* _WHAT IS BEING ASKED_: Omit the pictures and return every entry exactly as written.

Screenshot and code edit data:
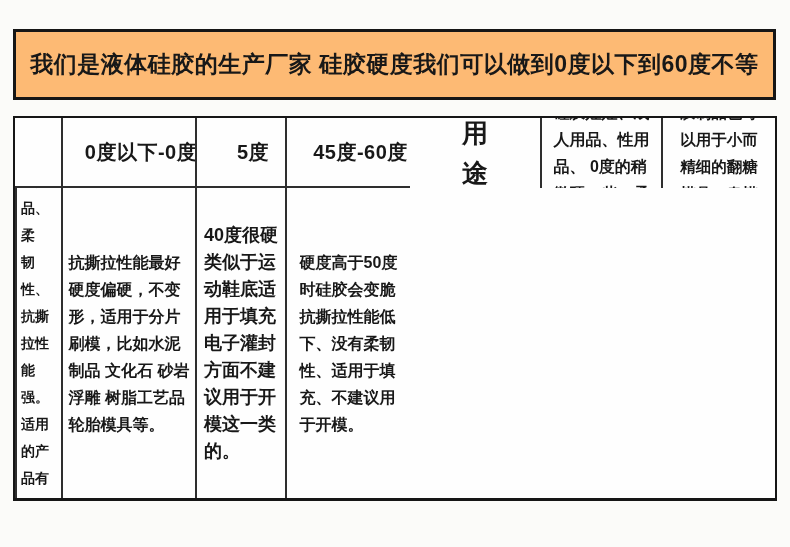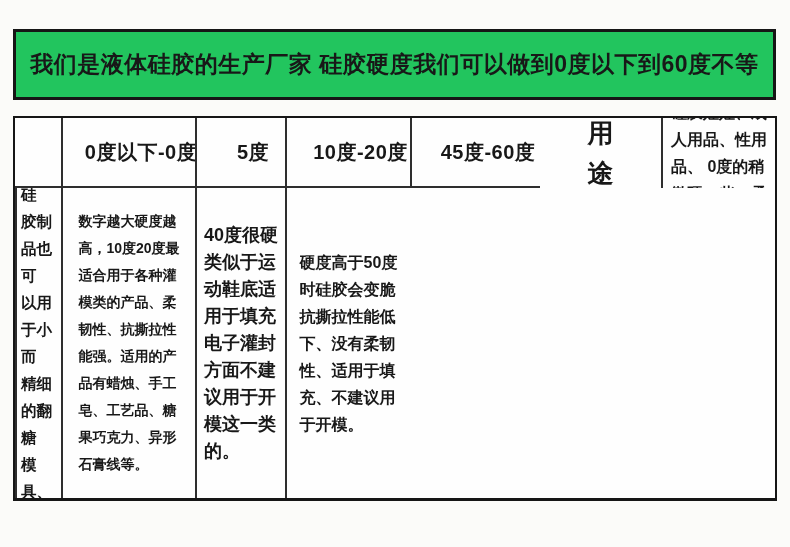--- a/index.html
+++ b/index.html
@@ -24,7 +24,7 @@
     height: 71px;
     box-sizing: border-box;
     border: 3px solid #161616;
-    background: #22c55e;
+    background: #fdba74;
     display: flex;
     align-items: center;
     justify-content: center;

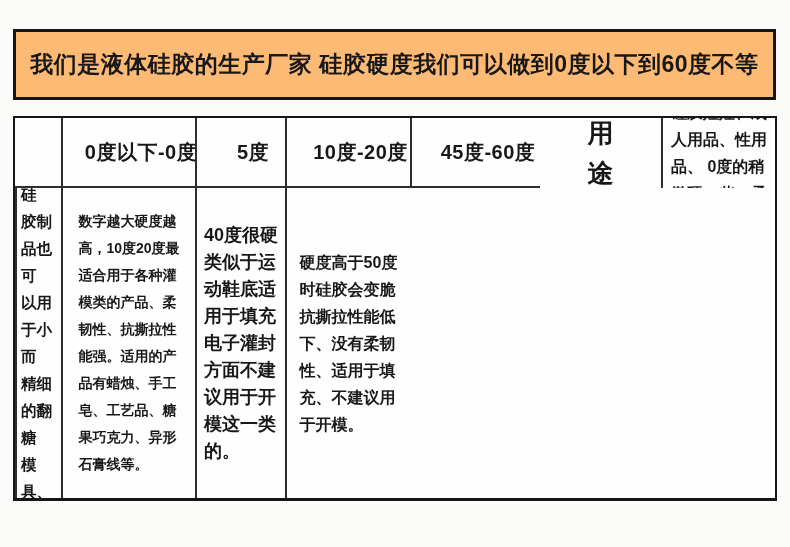--- a/index.html
+++ b/index.html
@@ -99,7 +99,6 @@
   <div class="cell hcell first"></div>
   <div class="cell hcell">0度以下-0度</div>
   <div class="cell hcell">5度</div>
-  <div class="cell hcell">10度-20度</div>
   <div class="cell hcell">45度-60度</div>
 
   <div class="cell bcell first">

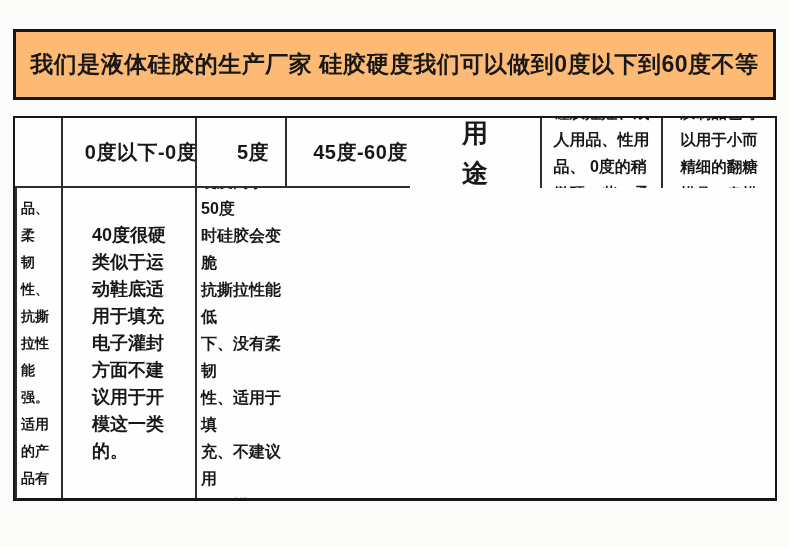--- a/index.html
+++ b/index.html
@@ -136,6 +136,15 @@
 果巧克力、异形
 石膏线等。</div>
   </div>
+  <div class="cell bcell bc3">
+    <div class="txt">抗撕拉性能最好
+硬度偏硬，不变
+形，适用于分片
+刷模，比如水泥
+制品 文化石 砂岩
+浮雕 树脂工艺品
+轮胎模具等。</div>
+  </div>
   <div class="cell bcell bc4">
     <div class="txt">40度很硬
 类似于运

* _SOLUTION_:
--- a/index.html
+++ b/index.html
@@ -24,7 +24,7 @@
     height: 71px;
     box-sizing: border-box;
     border: 3px solid #161616;
-    background: #22c55e;
+    background: #fdba74;
     display: flex;
     align-items: center;
     justify-content: center;

--- a/index.html
+++ b/index.html
@@ -99,7 +99,6 @@
   <div class="cell hcell first"></div>
   <div class="cell hcell">0度以下-0度</div>
   <div class="cell hcell">5度</div>
-  <div class="cell hcell">10度-20度</div>
   <div class="cell hcell">45度-60度</div>
 
   <div class="cell bcell first">

--- a/index.html
+++ b/index.html
@@ -136,6 +136,15 @@
 果巧克力、异形
 石膏线等。</div>
   </div>
+  <div class="cell bcell bc3">
+    <div class="txt">抗撕拉性能最好
+硬度偏硬，不变
+形，适用于分片
+刷模，比如水泥
+制品 文化石 砂岩
+浮雕 树脂工艺品
+轮胎模具等。</div>
+  </div>
   <div class="cell bcell bc4">
     <div class="txt">40度很硬
 类似于运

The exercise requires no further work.